Manufacturing decisions also need to be governed by environmental responsibility, she adds. She made a careful choice to work with enzymes, which are just molecules that break down; they can’t replicate, like viruses. Other chemical agents may create harm, known and unknown, once they are released into the environment. Her Nature study doesn’t offer a specific solution, but instead issues a warning to “put a leash on” any additives so they don’t end up like microplastics — running wild in ecosystems.

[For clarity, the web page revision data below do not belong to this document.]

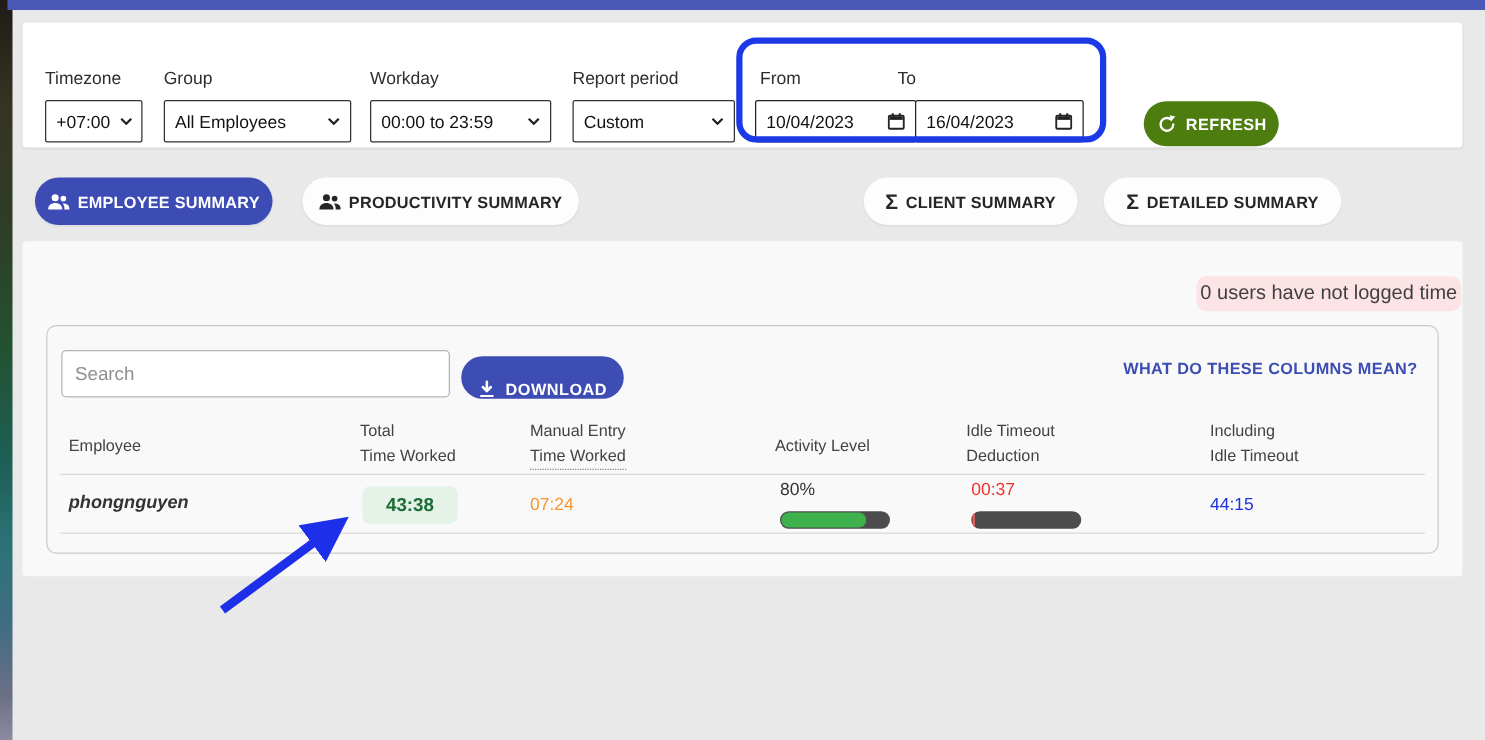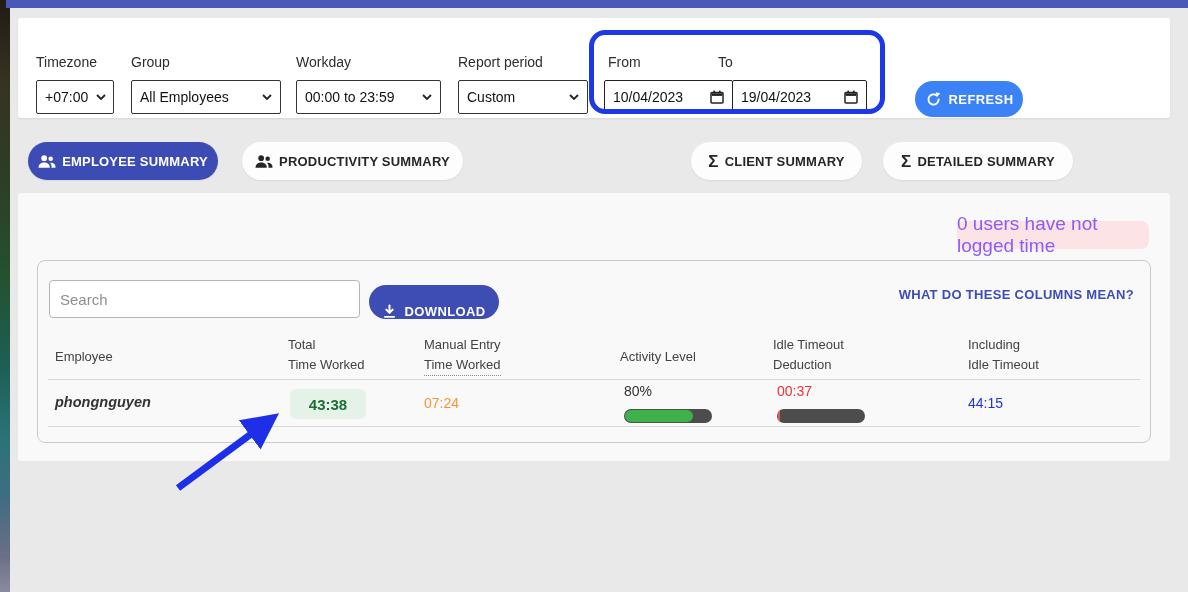--- a/index.html
+++ b/index.html
@@ -150,7 +150,7 @@
 
     <span class="f-label" style="left:700px">To</span>
     <div class="datebox" style="left:714px;width:135px">
-      <span>19/04/2023</span>
+      <span>16/04/2023</span>
       <svg width="14" height="14" viewBox="0 0 14 14">
           <rect x="1" y="2.6" width="12" height="10.4" rx="1" fill="none" stroke="#222" stroke-width="1.5"></rect>
           <rect x="1.8" y="3.3" width="10.4" height="2.6" fill="#222"></rect>

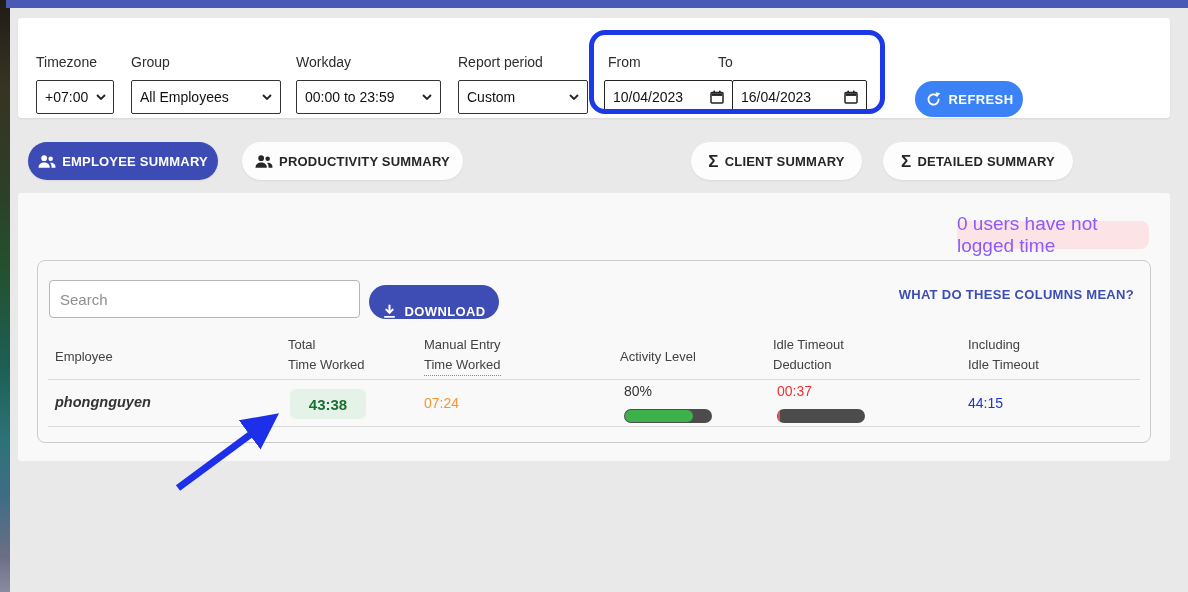--- a/index.html
+++ b/index.html
@@ -22,7 +22,7 @@
   .chev { margin-left:8px; flex:none; }
   .datebox { border-color:#222; justify-content:space-between; }
   .refresh-btn { position:absolute; left:897px; top:63px; width:108px; height:36px;
-    background:#3b82f6; color:#fff; border:none; border-radius:18px; font-size:13px;
+    background:#4d7c0f; color:#fff; border:none; border-radius:18px; font-size:13px;
     font-weight:bold; letter-spacing:.4px; display:flex; align-items:center; justify-content:center;
     gap:7px; cursor:pointer; font-family:inherit; }
 

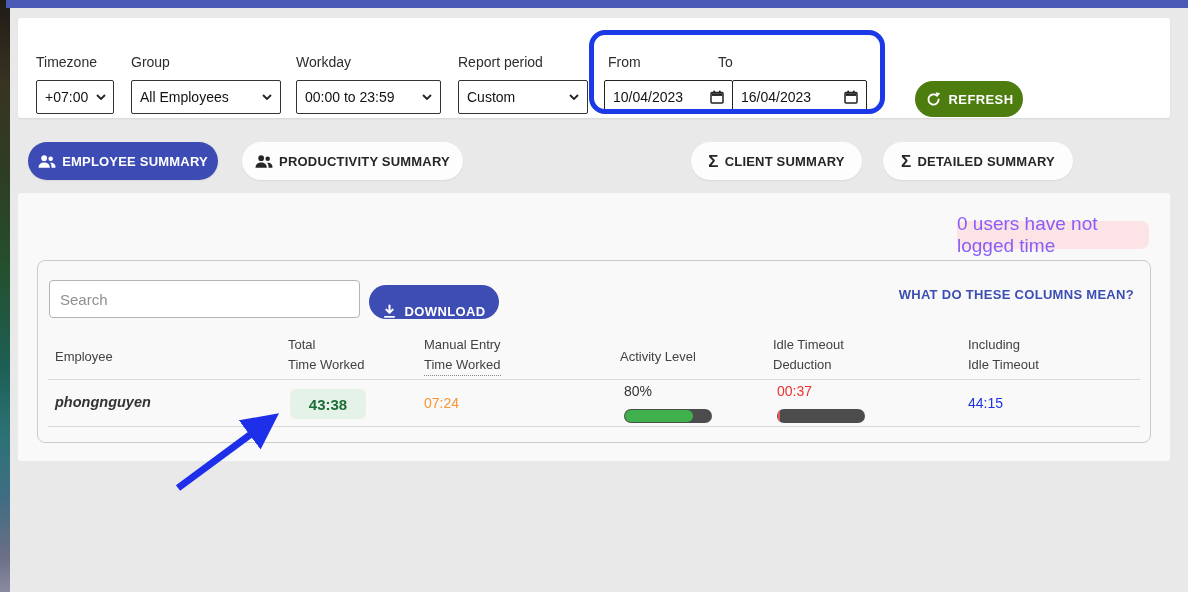--- a/index.html
+++ b/index.html
@@ -46,8 +46,8 @@
   
   .main-panel { position:absolute; left:18px; top:193px; width:1152px; height:268px;
     background:#f9f9f9; border-radius:3px; }
-  .alert-badge { position:absolute; left:939px; top:28px; width:192px; height:28px;
-    background:#fce4e6; color:#8b5cf6; font-size:19px; border-radius:8px;
+  .alert-badge { position:absolute; left:939px; top:28px; width:212px; height:28px;
+    background:#fce4e6; color:#404040; font-size:16px; border-radius:8px;
     display:flex; align-items:center; justify-content:center; }
   .inner-card { position:absolute; left:19px; top:67px; width:1114px; height:183px;
     border:1px solid #cbcbcb; border-radius:8px; }

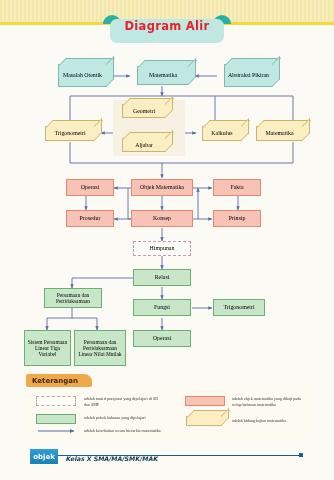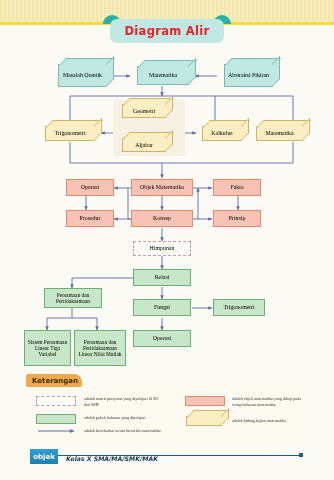--- a/index.html
+++ b/index.html
@@ -31,7 +31,7 @@
   .title-box{
     position:absolute;left:110px;top:19px;width:114px;height:24px;
     background:#bfe8e2;border-radius:7px;
-    display:flex;align-items:center;justify-content:center;
+    display:flex;align-items:flex-start;justify-content:center;
   }
   .title-text{
     font-family:"DejaVu Sans", sans-serif;

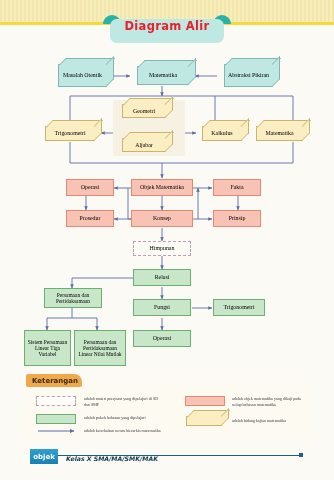--- a/index.html
+++ b/index.html
@@ -78,7 +78,7 @@
     background:#fdfaf1;border-radius:3px;
   }
   .legend-tab{
-    position:absolute;left:26px;top:374px;width:56px;height:13px;
+    position:absolute;left:26px;top:374px;width:66px;height:13px;
     background:#f0a94a;border-radius:2px 8px 2px 2px;
     display:flex;align-items:center;
   }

The suite of benefits and concerns that plastics carry with them — the environment, human health, business and manufacturing — is why Xu’s lab takes a team approach. Researchers include partners in public health, environmental science, civil engineering and chemistry, studying issues like ingredient toxicity and upcycling waste into building materials. Business and nonprofits partners, including Hall’s startup, look at scaling up and following Environmental Protection Agency guidelines.

Xu thinks her team will be working on plastics for a long time — her lab is also looking at ways enzymes can improve the upcycling of conventional plastics. The disposal problem is not going away, she says, so she’s committed to designing them responsibly. “Plastics aren’t evil — they just need to be engineered correctly for each specific use,” she says, which means striking a balance between biodegradable and non-biodegradable. “Any future materials and devices, any products — you just have to add sustainability into the design criteria.” The philosophy should apply to everything people make, she adds, from electric car batteries to solar panels. “If we do that, I think we have the technology to make sure we live in harmony with nature.”